### The data
--- START ---
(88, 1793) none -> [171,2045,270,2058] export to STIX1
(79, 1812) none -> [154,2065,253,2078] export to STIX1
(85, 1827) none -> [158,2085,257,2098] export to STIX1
--- END ---
--- START ---
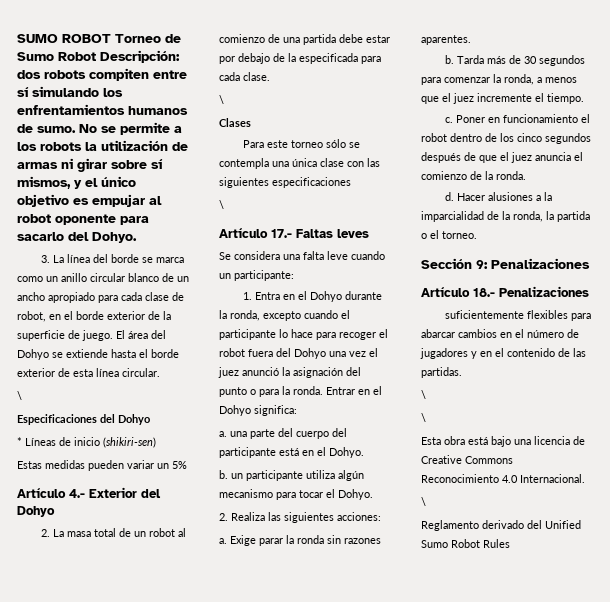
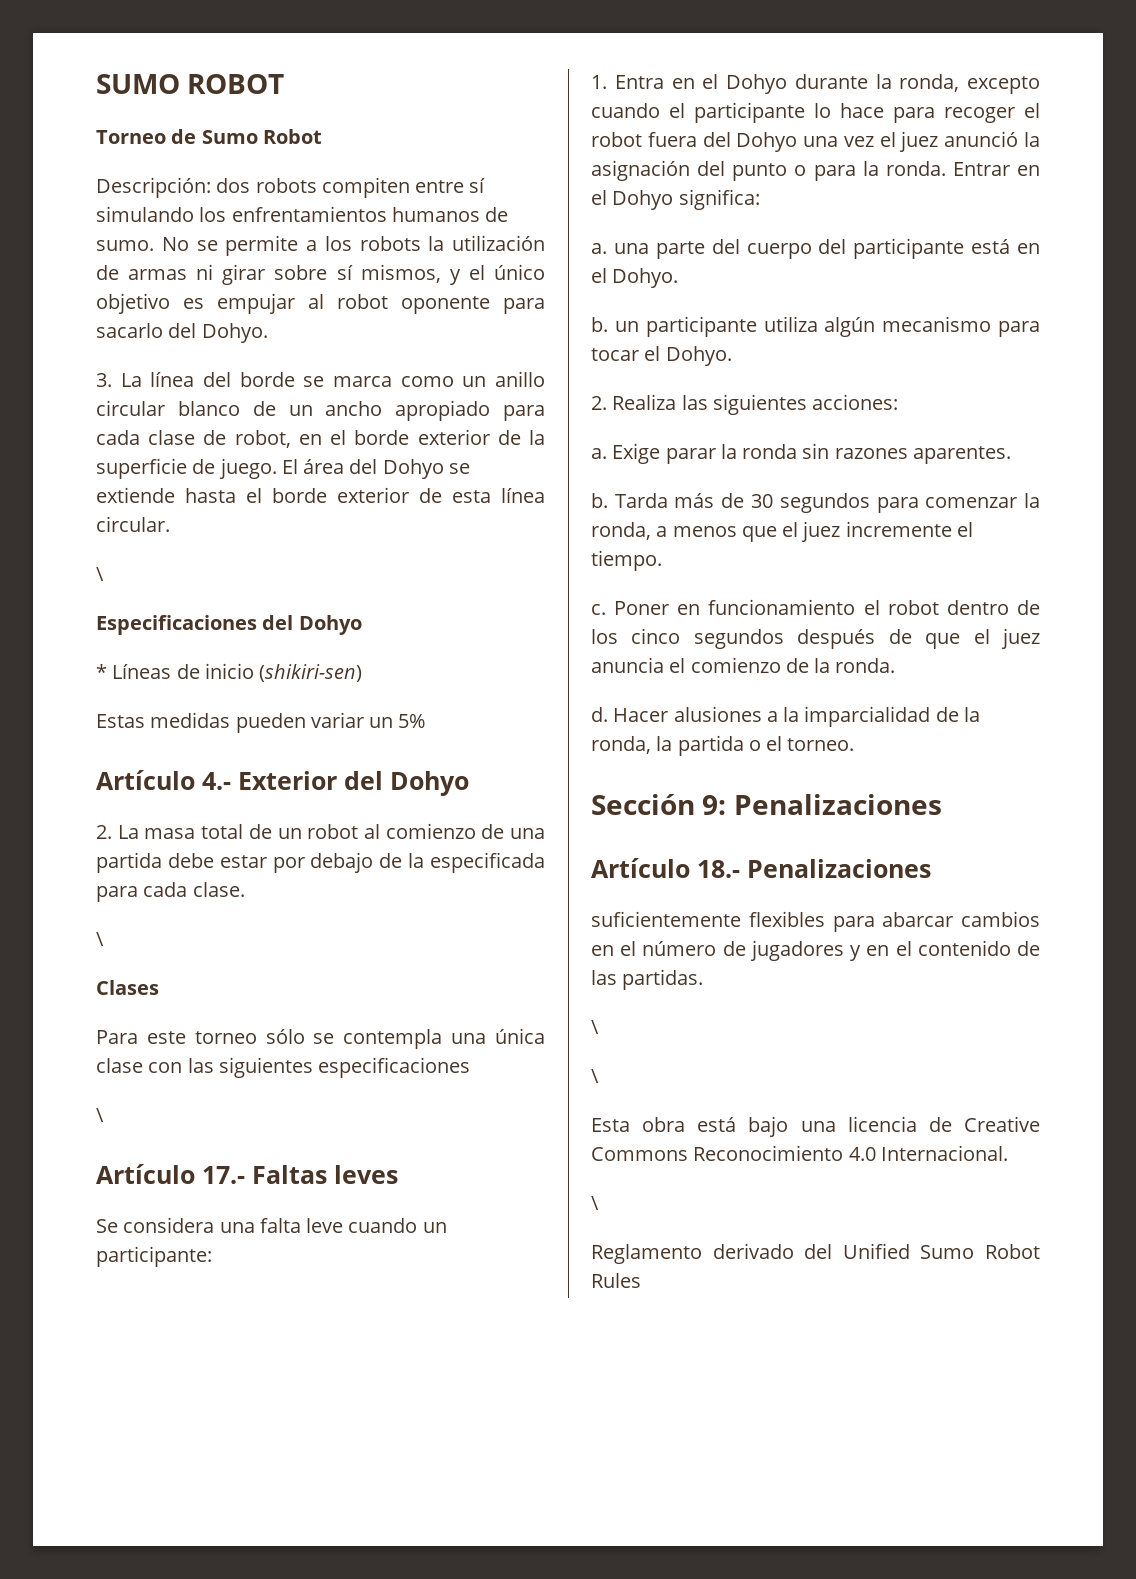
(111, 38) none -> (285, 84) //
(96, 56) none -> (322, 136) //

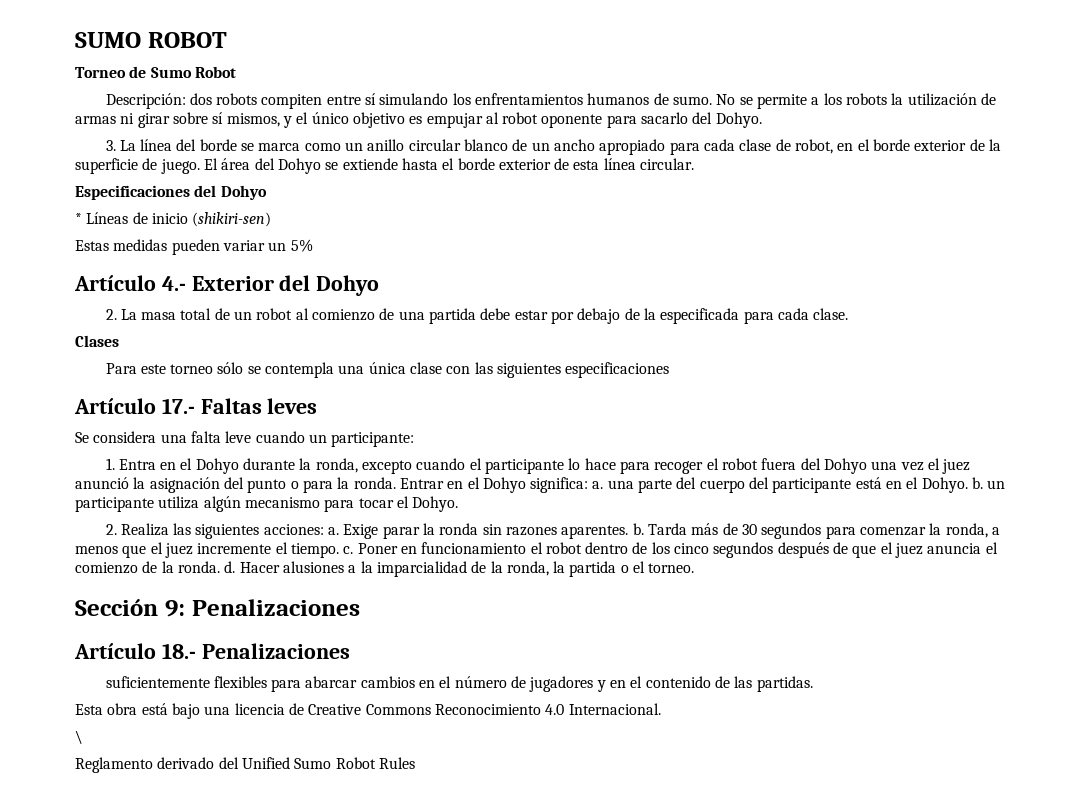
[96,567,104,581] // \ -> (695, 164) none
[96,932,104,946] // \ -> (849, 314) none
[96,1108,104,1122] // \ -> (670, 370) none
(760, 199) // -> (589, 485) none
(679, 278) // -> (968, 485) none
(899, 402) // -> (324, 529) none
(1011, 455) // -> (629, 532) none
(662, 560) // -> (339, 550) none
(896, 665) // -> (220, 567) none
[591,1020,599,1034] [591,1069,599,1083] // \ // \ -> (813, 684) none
--- END ---
### What you have to do
Find where the line with "[96,567,104,581] // \ -> (695, 164) none" sits in the material above, then copy exactly from it through the line with "(1011, 455) // -> (629, 532) none". Add no other line.

### Exercise solution
[96,567,104,581] // \ -> (695, 164) none
[96,932,104,946] // \ -> (849, 314) none
[96,1108,104,1122] // \ -> (670, 370) none
(760, 199) // -> (589, 485) none
(679, 278) // -> (968, 485) none
(899, 402) // -> (324, 529) none
(1011, 455) // -> (629, 532) none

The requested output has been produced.